We can also learn from how we treat HIV when it comes to treating and preventing COVID in the interim period. HIV prevention relies on PEP (Post-Exposure Prophylaxis) and PrEP (Pre-Exposure Prophylaxis), and we are looking at ways to provide this to high-risk people such as healthcare workers.
SARS
Last, but perhaps most relevant of all, is the SARS epidemic of 2002-2004. This infection came out of China, and caused severe infection with a 15 percent mortality rate. Fortunately, it did not survive well in humans and did not spread rapidly, causing it to fizzle out. A vaccine was created, but the pandemic died out before that vaccine could be fully tested.
The virus that causes COVID-19 is called SARS-CoV-2. It is extremely closely related to the virus that caused SARS, with 80% nucleotide sequence similarity across the genome. In fact, some experts are now considering the two viruses to be variants of the same species.
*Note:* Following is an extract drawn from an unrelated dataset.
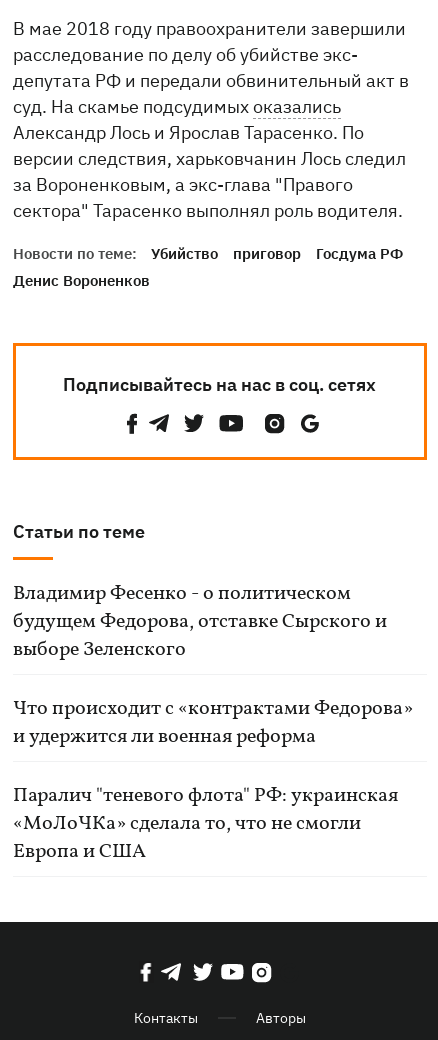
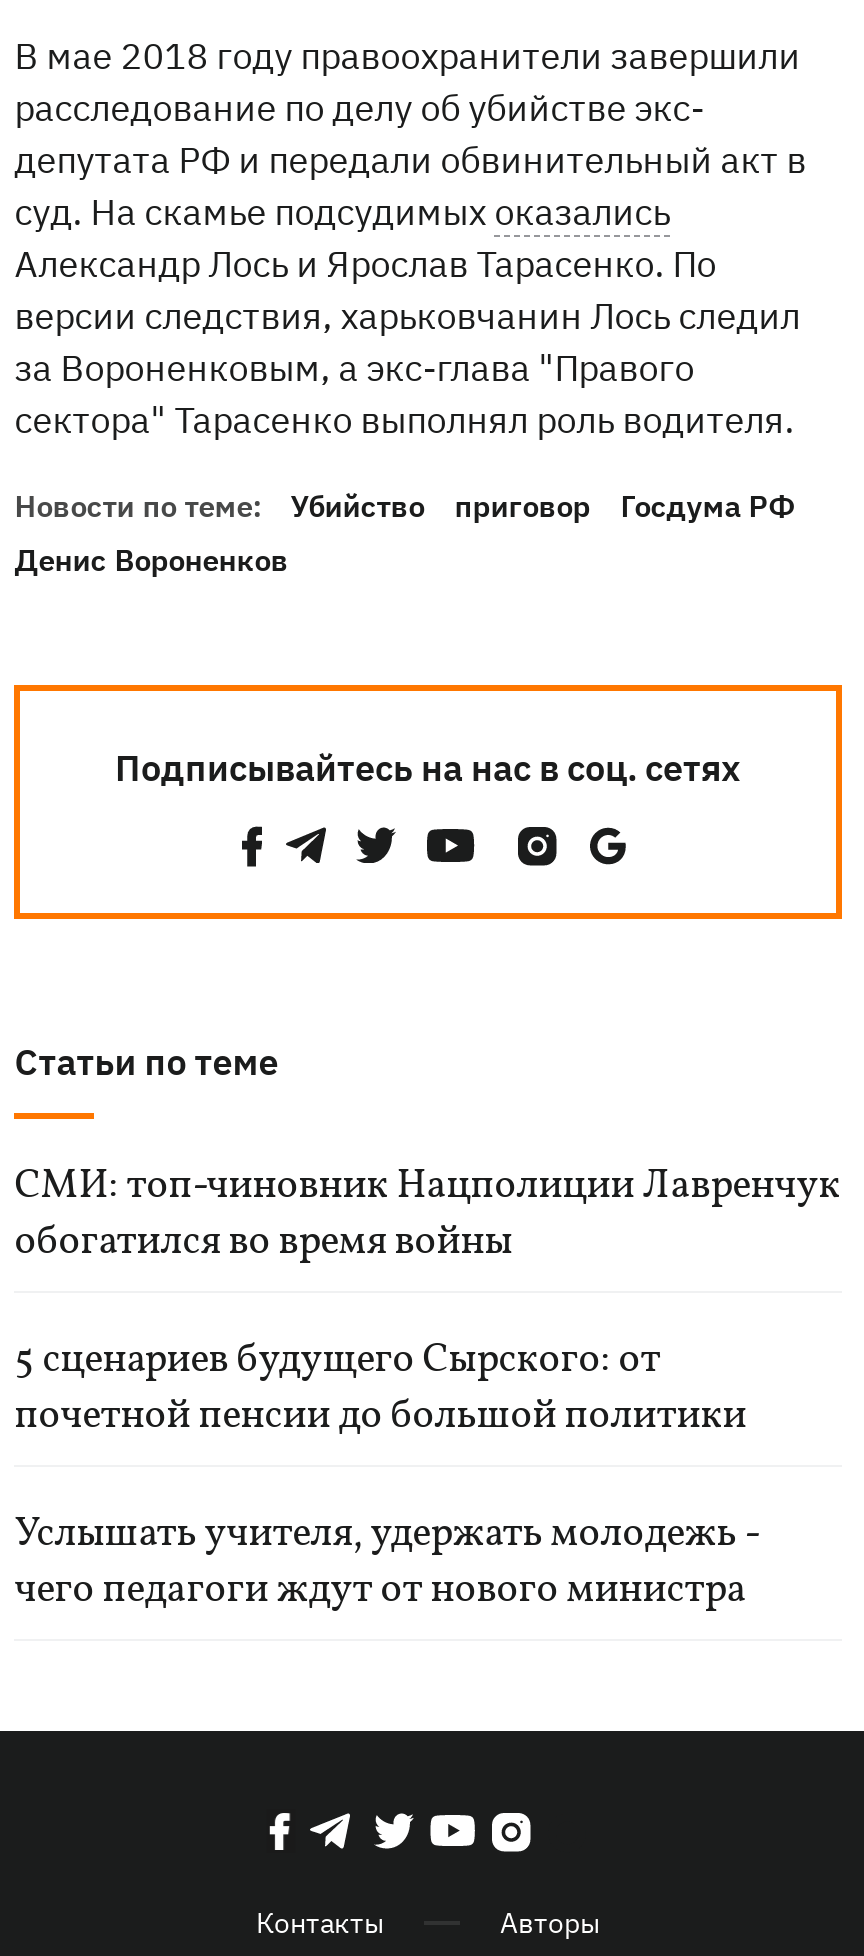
[13,580,387,664] Владимир Фесенко - о политическом | будущем Федорова, отставке Сырского и | выборе Зеленского -> [14,1159,840,1271] СМИ: топ-чиновник Нацполиции Лавренчук | обогатился во время войны
[13,695,413,751] Что происходит с «контрактами Федорова» | и удержится ли военная реформа -> [14,1333,746,1445] 5 сценариев будущего Сырского: от | почетной пенсии до большой политики
[13,782,398,866] Паралич "теневого флота" РФ: украинская | «МоЛоЧКа» сделала то, что не смогли | Европа и США -> [14,1507,760,1619] Услышать учителя, удержать молодежь - | чего педагоги ждут от нового министра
Unfortunately, while SARS-CoV-2 has a much lower severe disease and fatality rate than SARS, it spreads much more freely through the human population.
Fortunately, one of the reasons why we are so far ahead with a COVID-19 vaccine at this point is because of the high similarity. The work done on the SARS vaccine is supporting the development of some of these vaccines, combined with the speed with which a sequenced genome was provided to labs.
We can learn a lot from previous pandemics about COVID, but the real take home is that social distancing, mask wearing and other measures do work, but only as an interim measure. Researchers have to continue the work of developing treatments and ultimately vaccines for this new virus.